Refer to the official tutorial for more information about search in Redis Stack.
Let’s start by launching Redis from the Redis Stack image using Docker:
docker run -d --name redis redis/redis-stack:latest
Here we use the docker run
command to start the container and pull the image if it is not present. The -d
flag tells docker to launch the container in the background (detached mode).
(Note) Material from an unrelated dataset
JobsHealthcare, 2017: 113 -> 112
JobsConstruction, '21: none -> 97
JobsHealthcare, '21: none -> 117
We provide a name with --name redis
which will allow us to refer to this container with a friendly name instead of the hash or the random name docker will assign to it.
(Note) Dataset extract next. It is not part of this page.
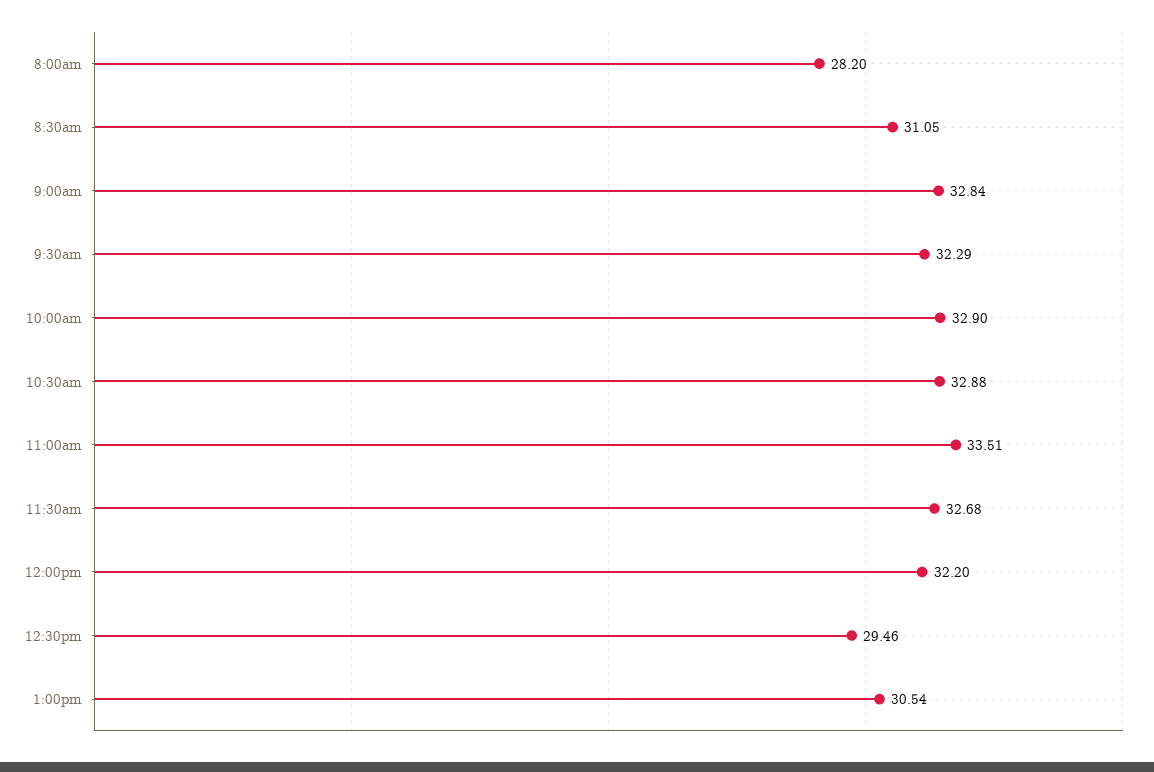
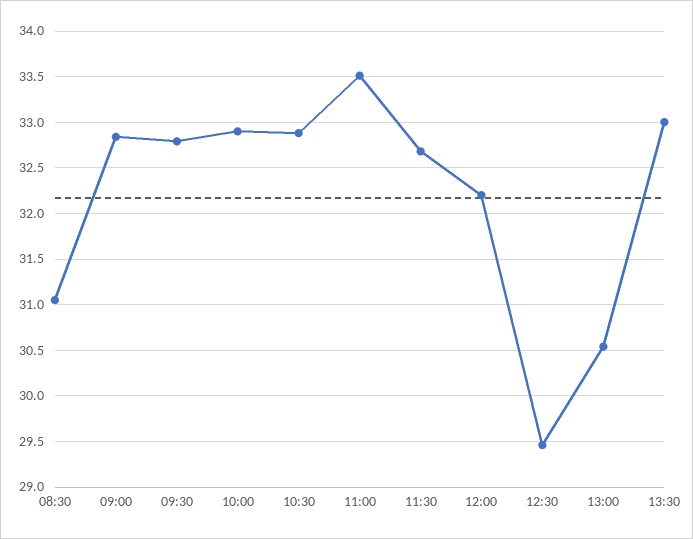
8:00am: 28.2 -> none
9:30am: 32.29 -> 32.8
13:30: none -> 33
Finally, redislabs/readisearch:latest
tells docker to use the latest
version of the redislabs/readisearch image
Once the image starts, we can use docker exec
to launch a terminal inside the container, using the -it
flag (interactive tty) and specifying the redis
name provided before when creating the image, and the bash
command:
docker exec -it redis bash
Once inside the container, let’s launch a redis-cli
instance to familiarize ourselves with the CLI:
redis-cli
You will notice the prompt now indicates we’re connected to 127.0.0.1:6379
We’ll use a Hash as the data structure to store information about our users. This will be a proof of concept, so our application will only use Redis as the data store. For a real life scenario, it would probably be better to have a primary data store which is the authoritative source of user data, and use Redis as the search index which can be used to speed up searches.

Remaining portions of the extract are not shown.